Contractors’ Questions: Will the Blakely case affect umbrella companies?
Contractor’s Question: Is the Blakely case really a “game-changer” as the Unite union claims, in terms of umbrella company work? Or does Blakely's "self-employed" engaged status, and occupation as a "pipefitter" put this case some distance from high-end professional contractors?
Expert’s Answer: The case is very interesting because of the tribunal, in finding both the agency and umbrella company to potentially be joint-employers. This gives a formal recognition that umbrella companies are employers for tax purposes only.
This is a point that HMRC has often made clear, the implication being that any breach of employment rights is not necessarily going to be the responsibility of the umbrella company, no matter how loudly the claim that ‘the umbrella company is the employer’ has been.
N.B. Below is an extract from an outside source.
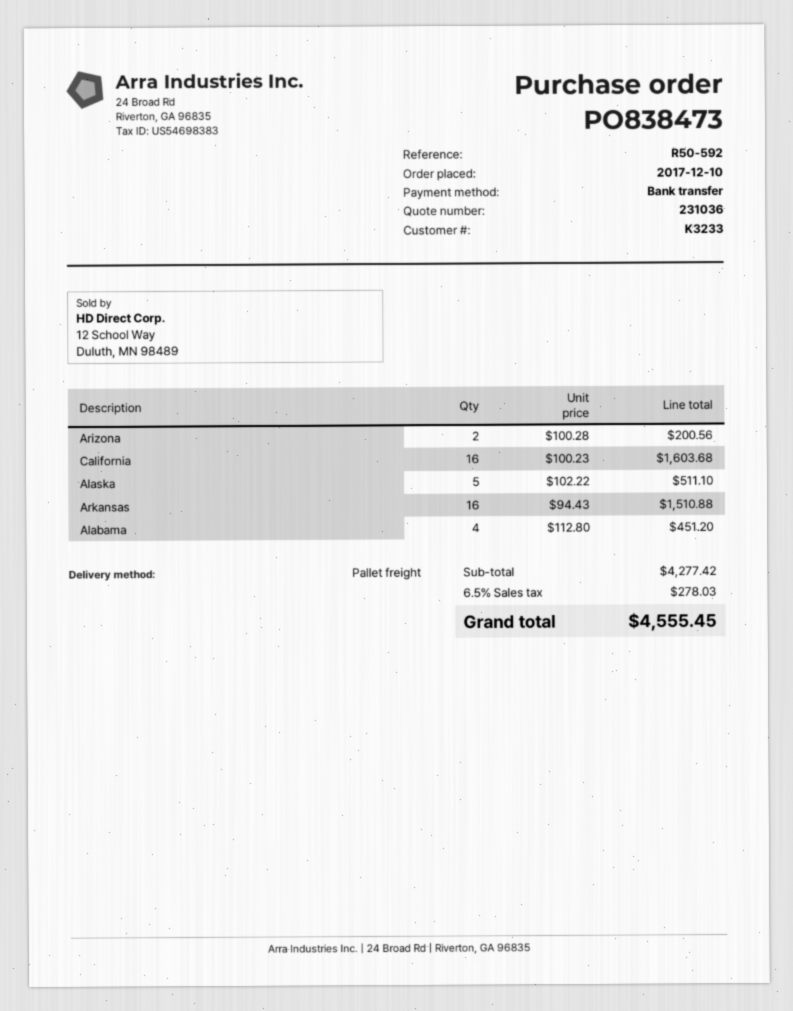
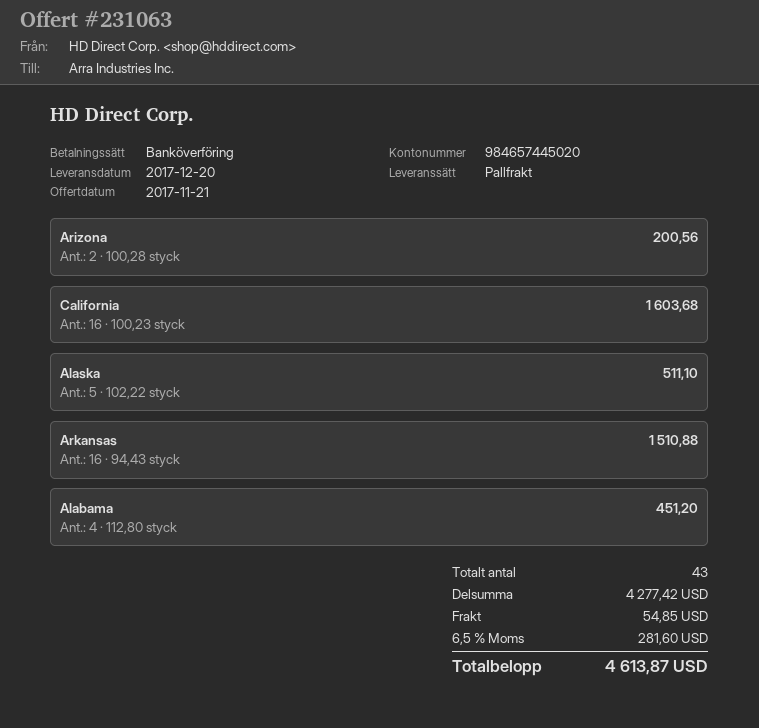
quote number: 231036 -> 231063
shipping: none -> 54.85
tax: 6.5% = 278.03 -> 6.5% = 281.60
total: 4555.45 -> 4613.87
One of the currently open joint-consultations published by HMRC and BEIS [The department for Business, Energy and Industrial Strategy], has broached the idea that where umbrella companies claim to be the employer, then perhaps they must be regulated by the Employment Agency Standards inspectorate.
HMRC knows there are at least 400 umbrella companies operating in the UK classified as ‘employment intermediaries,’ just as employment businesses are, which was a big hint that few people heeded.
HMRC has recognised that umbrella companies reduce administration and regulatory burden in the temporary labour market. But negating the rights of workers was never going to be acceptable. This case finally makes this point crystal-clear.
The issue of illegal deductions from pay, (notably the umbrella company fee and the employer costs) has long been a flash-point. But if umbrella companies were honest with their 'employees' and provided a pay statement that accurately represented the workers' true pay rate, rather than disguising the agency rate paid to the umbrella company as the pay rate, there would be no confusion.
Of course, umbrella companies don't do this because agencies like to advertise the rate that would be payable to self-employed workers, while committing workers to be paid under PAYE and signed up with an umbrella company. Another one of the consultations raises the issue of accurate and timely pay statements, both prior to work commencing and the issue of a clear and transparent payslip.
This case and the ongoing consultations show the writing is on the wall for all umbrella companies, and HMRC is wielding a huge paintbrush, while BEIS is; to continue the analogy, holding the ladder.
This is going to bring about a change in the way that umbrella companies work, even the so-called reputable brollies who do disguise the pay rate, as that is almost a function of an umbrella company, but it doesn't have to be so.
The expert was former tax inspector and ex-umbrella company boss Carolyn Walsh, now the managing director of CWC Accounting Solutions.